Lucius was studying the wine-list with a highly critical air and gave a lot of complicated instructions in French to the wine-captain. "There is, of course, a very good reason for that." He didn’t say anything else because he started discussing uncorking the wine with the wine-captain.
Meh. We don’t sell wine or beer at Luchow’s. Not for lack of a liquor license, mind. Good food is enough of a draw.
Franklin nodded and whispered to me. "No prices listed, either."
I was about to add something when I sniffed something – no, someone – familiar. "That scent –" I looked around and suddenly raised my menu to block him seeing me. "It’s him."
"Who?" Franklin asked.
"Andre d’Arbres," I hissed. "The Maitre d'Hotel at the l’Etoile."
Lucius, having satisfied himself regarding the wine, gave a sly smile. "Bravo, again!

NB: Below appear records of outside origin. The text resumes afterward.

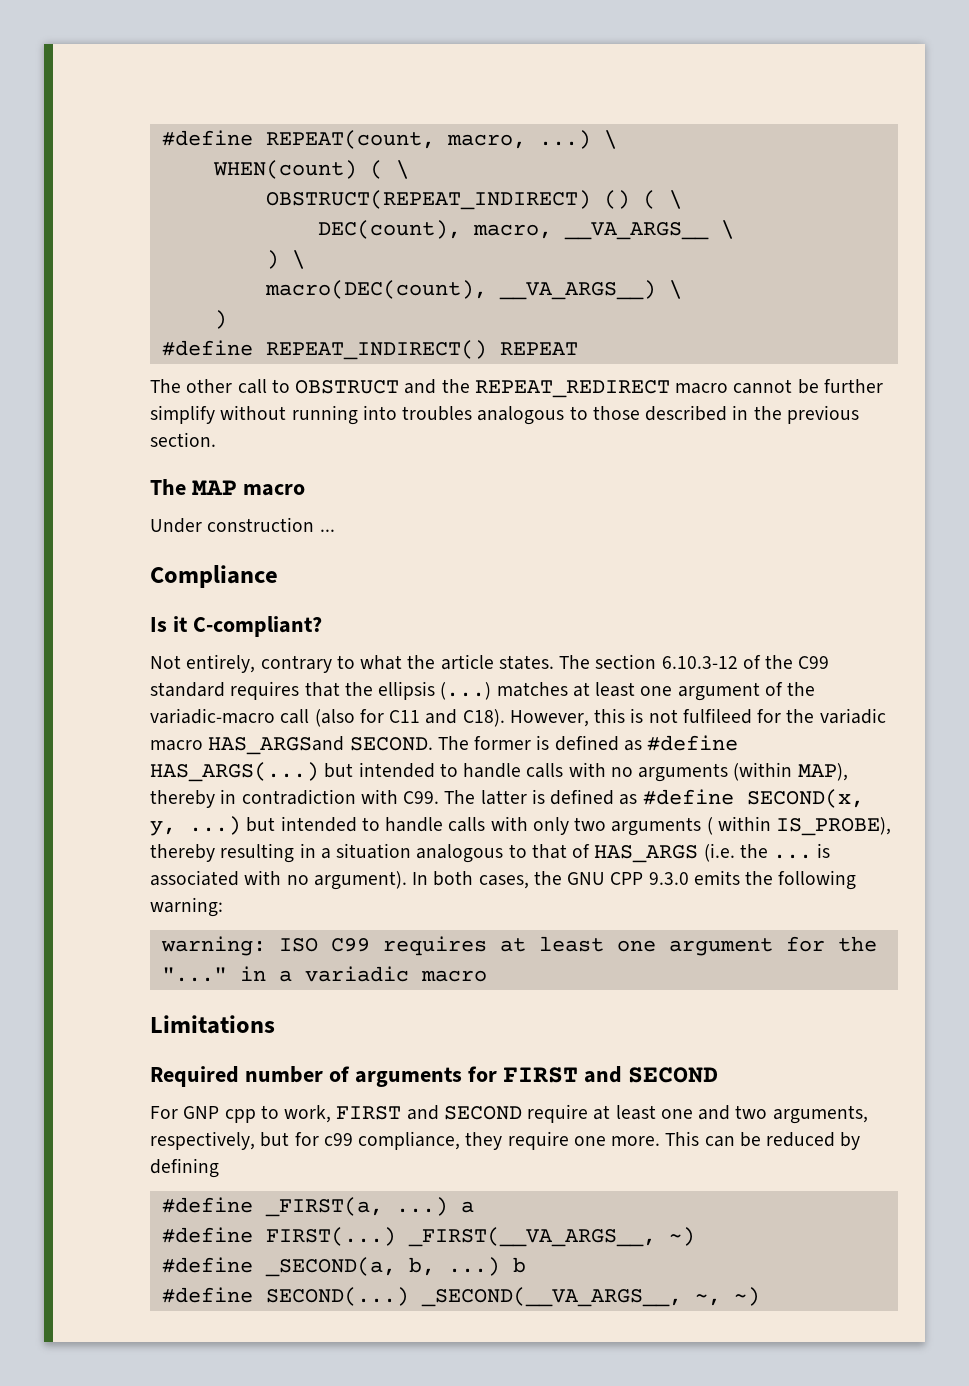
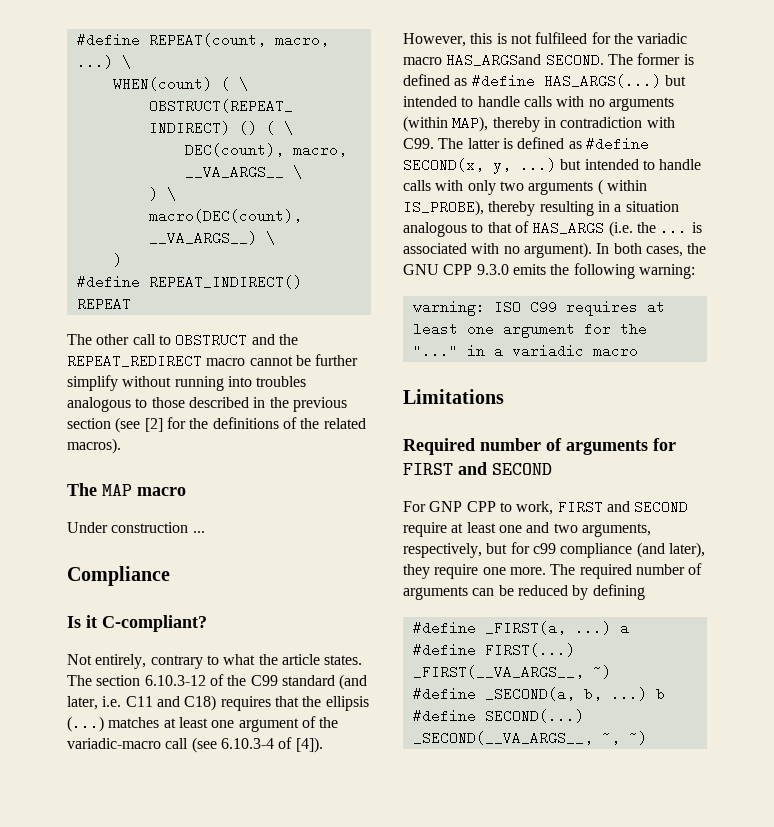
- The other call to OBSTRUCT and the REPEAT_REDIRECT macro cannot be further simplify without running into troubles analogous to those described in the previous section.
+ The other call to OBSTRUCT and the REPEAT_REDIRECT macro cannot be further simplify without running into troubles analogous to those described in the previous section (see [2] for the definitions of the related macros).
- The section 6.10.3-12 of the C99 standard requires that the ellipsis (...) matches at least one argument of the variadic-macro call (also for C11 and C18).
+ The section 6.10.3-12 of the C99 standard (and later, i.e. C11 and C18) requires that the ellipsis (...) matches at least one argument of the variadic-macro call (see 6.10.3-4 of [4]).
- For GNP cpp to work, FIRST and SECOND require at least one and two arguments, respectively, but for c99 compliance, they require one more.
+ For GNP CPP to work, FIRST and SECOND require at least one and two arguments, respectively, but for c99 compliance (and later), they require one more.
- This can be reduced by defining
+ The required number of arguments can be reduced by defining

Really, dear Rosalie, you excel yourself. No doubt being in close quarters with the Inspector has had positive effects." He gleefully eyed the discomfort on Franneleh’s face and the cheer on mine.

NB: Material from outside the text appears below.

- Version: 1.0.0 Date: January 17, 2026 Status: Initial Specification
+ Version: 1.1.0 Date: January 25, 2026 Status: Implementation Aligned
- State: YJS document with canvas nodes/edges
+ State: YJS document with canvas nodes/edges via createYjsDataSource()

I snickered. "Had no idea that the tree rat was off-center. I figured he was just rude."
Franklin nodded, raising a paw to gain the waiter’s attention.
The mouse was at the table as if by magic. "Yes, sir?" he asked politely.
My buck glanced at his menu. "I will have the endive and watercress, with raspberry vinaigrette. And a glass of mineral water. And the lady - ?"
"I’ll have the veal au poivre, and a glass of the house red."
“Poached salmon, my good fellow, with hollandaise sauce,” Lucius boomed, following up with a long and complicated label in French.
The waiter bowed and was about to leave when Franklin added, "Please ask the squirrel gentleman at the bar to join us, if you please."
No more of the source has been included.